Kira bedelinin arttırılmasına ilişkin bu düzenlemelerden, diğer bir deyişle; kira dönemleri sonunda kira bedelinde kanuni sınırlamalar ve kurallar çerçevesinde yapılan rutin değişikliklerin yanı sıra kira bedelinin değiştirilmesine olanak tanıyan bir diğer kurum da kira bedelinin uyarlanmasıdır. Kira bedelinin uyarlanmasının temeli Türk Borçlar Kanunu’nun “aşırı ifa güçlüğü” başlıklı 138. Maddesine dayanmaktadır. Kanunun ilgili maddesindeki koşulların varlığı halinde taraflar kira sözleşmesini mevcut koşullara uyarlayabilirler. Günlük yaşamda öngörülmeyen ve öngörülmesi de mümkün olmayan birtakım gelişimler ve değişimler insanlar arasındaki iletişimi ve anlaşmaları olumsuz yönde etkilemektedir. Örneğin içinde bulunduğumuz pandemi sürecinde maruz kalınan ekonomik ve sosyal alandaki kısıtlamalar toplumsal düzende büyük ölçekli bir değişime neden olmuştur. Bahsi geçen değişikliklerin beraberinde getirdiği sorunlar, hukuk devletini ve kanunların üstünlüğünü ilke edinen toplumsal düzende ancak hukuki zeminde çözülebilir. Mevcut hukuki ilişkideki hak ve menfaat dengesini bozan bu tarz beklenmedik olaylar karşısında kanun koyucu tarafların hak ve menfaatlerini koruyan bir düzenleme getirmiştir. Sözleşmenin mevcut koşullara uyarlanması noktasında aralarında anlaşma sağlayamamaları halinde sözleşmenin uyarlanmasını dava yoluyla mahkemeden talep edebilirler. Bu olağanüstü durum kiracının aleyhinde olabileceği gibi ev sahiplerinin de aleyhine olabilir. Dolayısıyla artış oranının ve dolayısıyla kira bedelinin uyarlanmasını kiraya veren açabileceği gibi kiracı da açabilir. Konut kira sözleşmeleri bakımından değişen ekonomik koşullar yüzünden (Kira artış oranının enflasyon oranının altında kalması gibi) uyarlamanın genellikle ev sahipleri tarafından yapılmak istendiği gözlenmektedir.

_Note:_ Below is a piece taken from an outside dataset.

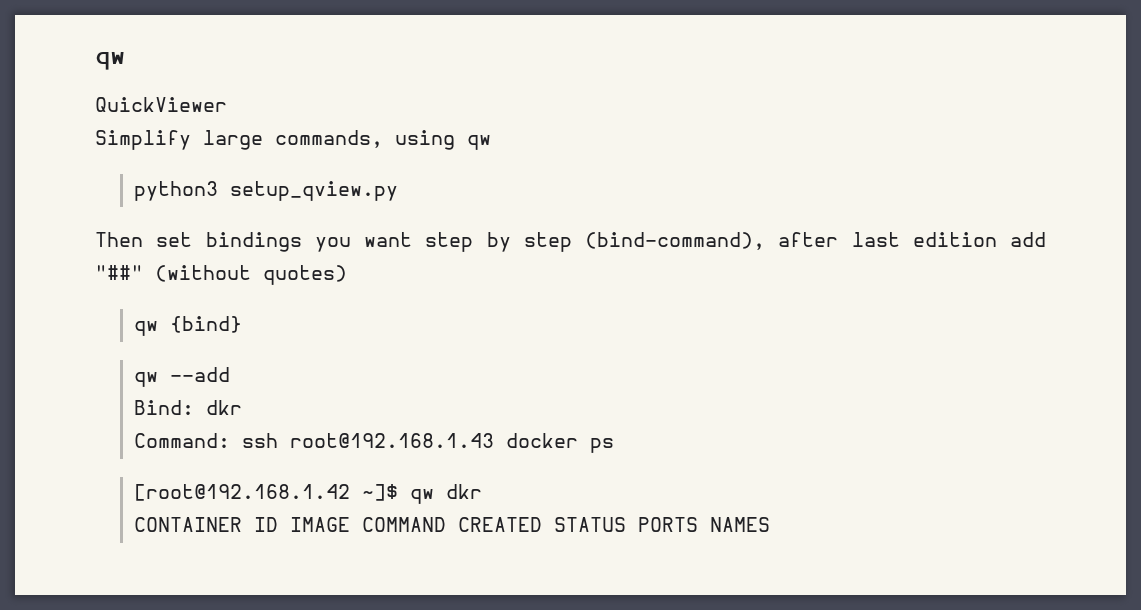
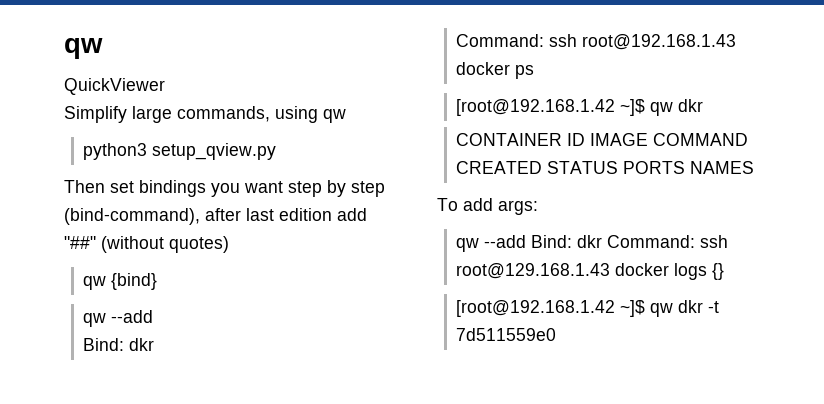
(770, 524) none -> [437,198,538,215] [456,235,729,252] [456,263,725,280] [456,300,720,317] [456,328,557,341] // To add args: // qw --add Bind: dkr Command: ssh root@129.168.1.43 docker logs {} // [root@192.168.1.42 ~]$ qw dkr -t 7d511559e0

Kira sözleşmesinin uyarlanması davası, kira bedeli tespit davasından farklı olarak ihtara gerek olmaksızın TBK md. 138’deki şartların mevcudiyeti halinde her zaman açılabilir. Kira tespit davası açmadan önce arabulucuya başvurma zorunluluğu yoktur fakat taraflar ihtiyari olarak arabulucuya başvurabilirler. Uyarlama davasında hâkim tarafların uyarlama şekil ve yöntemini hakkaniyete ve tarafların çıkar dengesine uygun olarak belirlemekte serbest bir yetkiye sahiptir.